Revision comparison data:
Segment Open

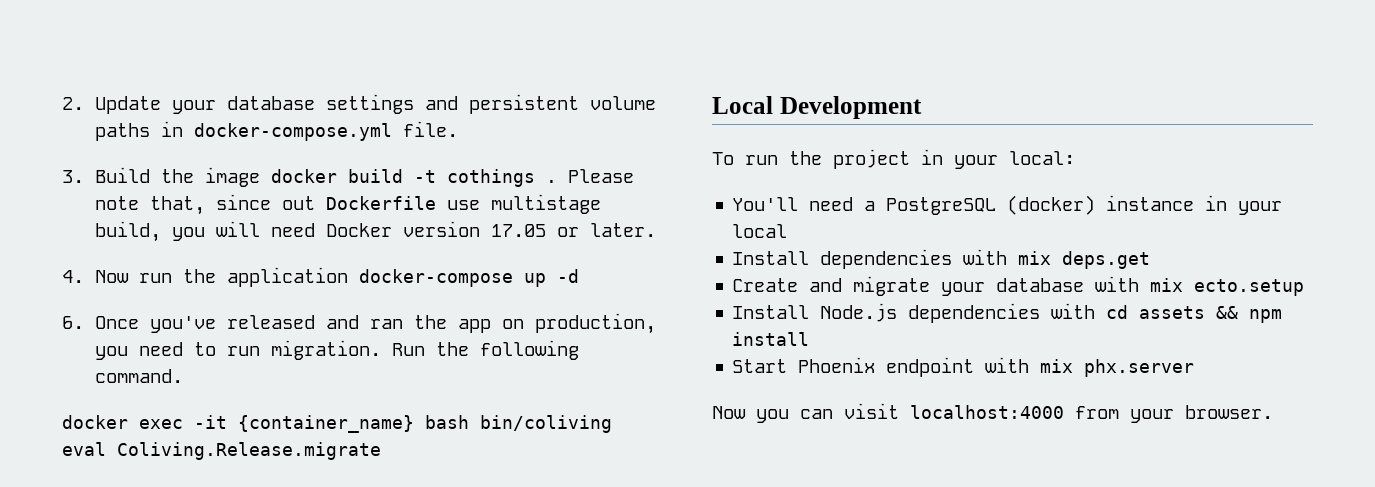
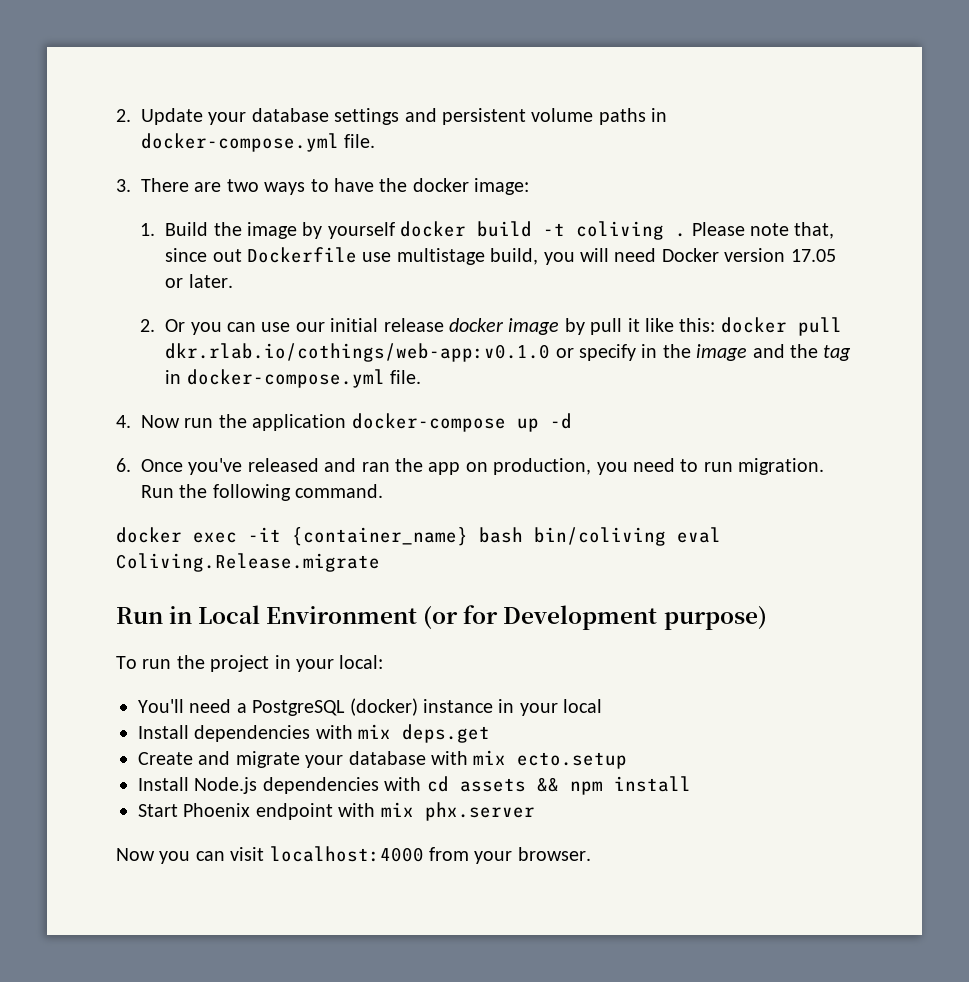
(84, 176) none -> [141,178,530,195] [140,223,156,236] There are two ways to have the docker image: // 1.
(260, 177) none -> [302,222,395,239] by yourself
[446,169,535,187] cothings -> [576,221,665,240] coliving
(656, 230) none -> [140,317,842,336] [165,343,852,362] [165,369,421,388] // 2. Or you can use our initial release docker image by pull it like this: docker pull dkr.rlab.io/cothings/web-app:v0.1.0 or specify in the image and the tag in docker-compose.yml file.
[712,96,773,114] Local -> [116,605,499,629] Run in Local Environment (or for
(922, 107) none -> [663,605,767,630] purpose)

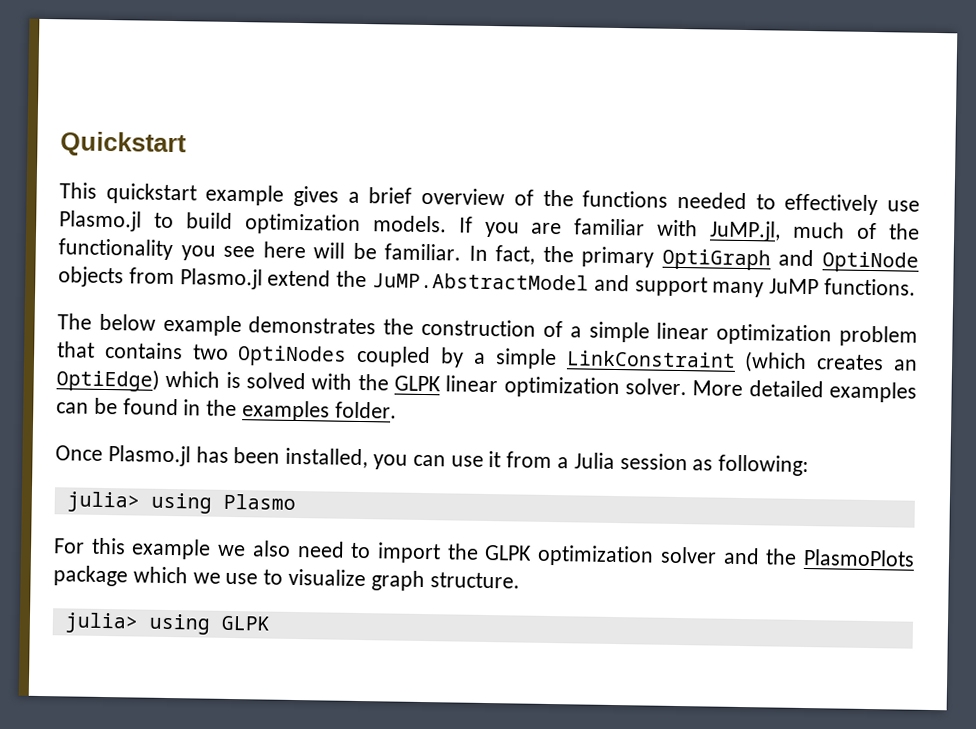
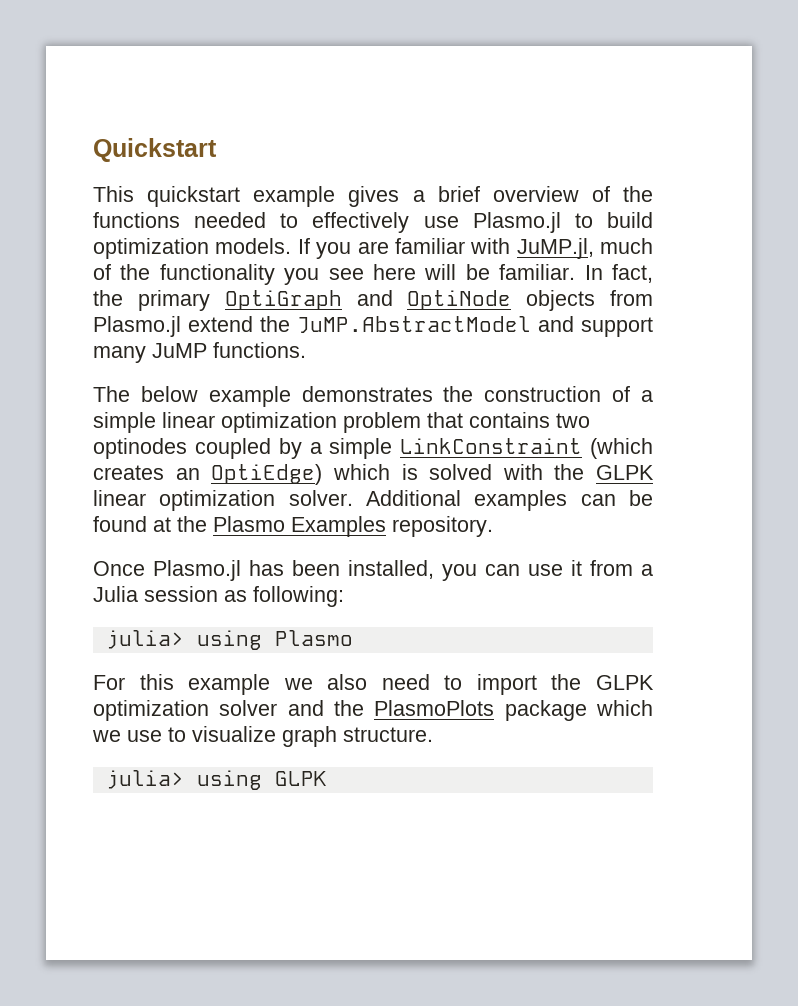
[237,345,348,367] OptiNodes -> [93,438,187,459] optinodes
[692,380,824,398] More detailed -> [365,490,461,506] Additional
[183,399,397,422] in the examples folder. -> [153,516,493,537] at the Plasmo Examples repository.

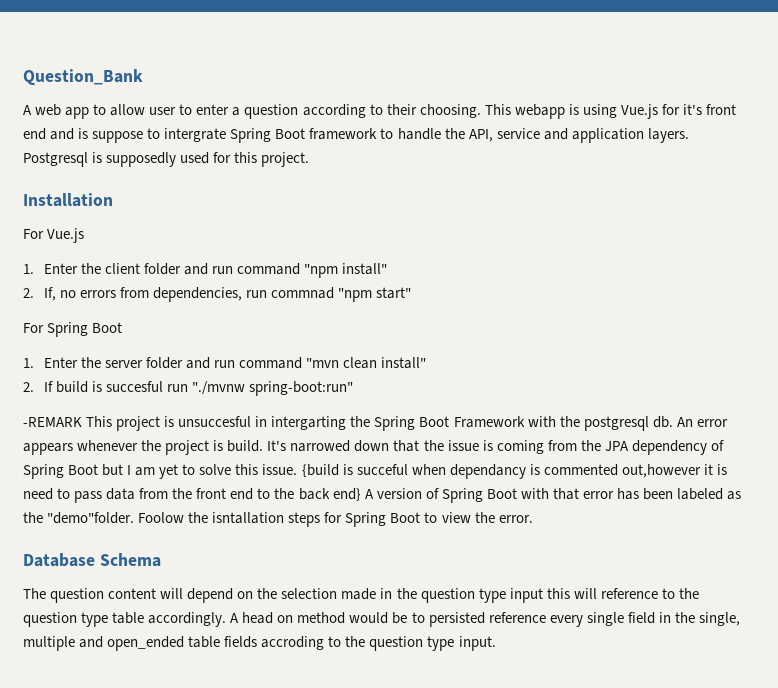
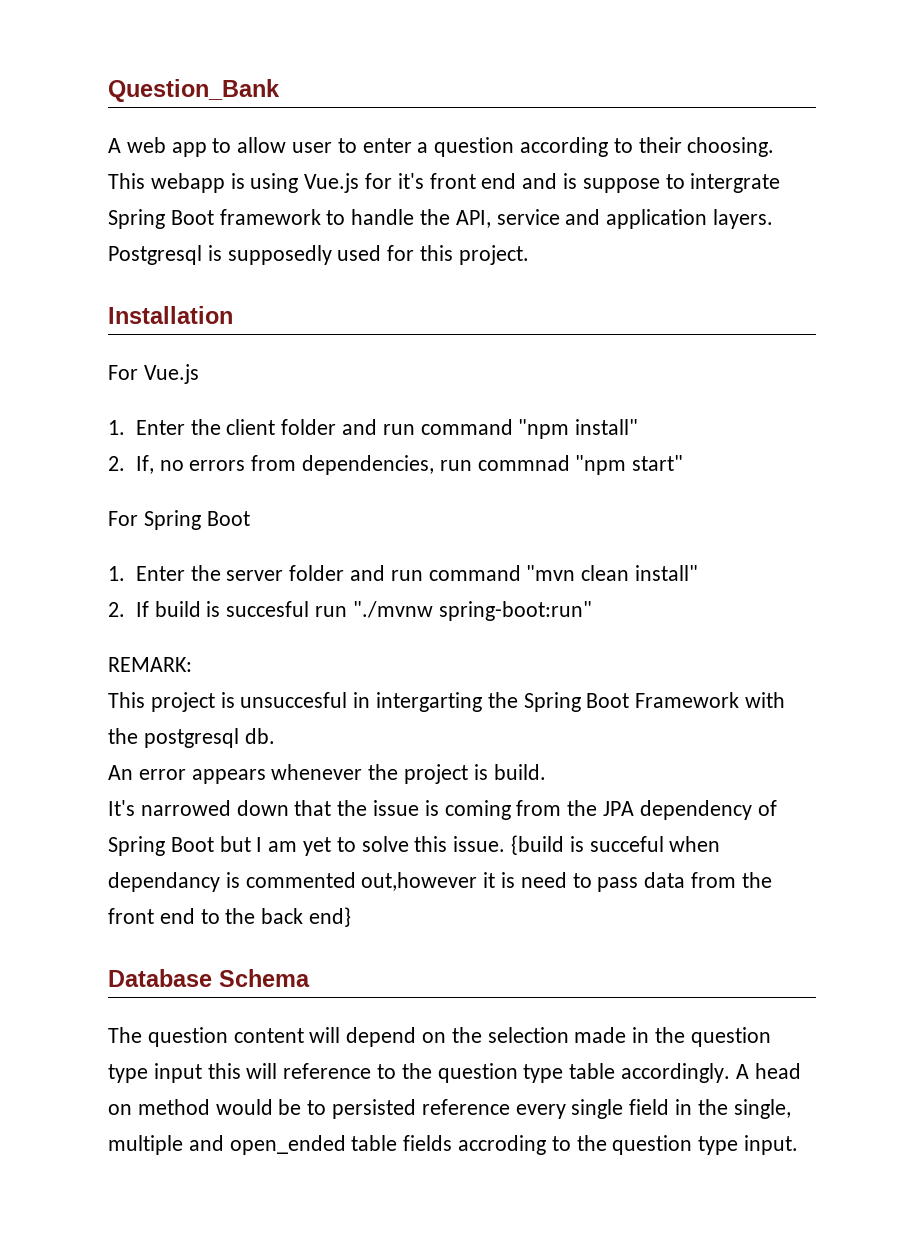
[23,417,82,427] -REMARK -> [108,657,192,672] REMARK: //
(673, 422) none -> (275, 736) //
(264, 446) none -> (546, 772) //
[364,488,742,503] [23,512,533,527] A version of Spring Boot with that error has been labeled as the "demo"folder. Foolow the isntallation steps for Spring Boot to view the error. -> (352, 917) none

Segment Closed

#### [TASK PROMPT]
Print exactly the lines above that run from the one with "[183,399,397,422] in the" to the one with "(264, 446) none -> (546, 772) //", both included. No pictures.

#### [RESULT BELOW]
[183,399,397,422] in the examples folder. -> [153,516,493,537] at the Plasmo Examples repository.

[23,417,82,427] -REMARK -> [108,657,192,672] REMARK: //
(673, 422) none -> (275, 736) //
(264, 446) none -> (546, 772) //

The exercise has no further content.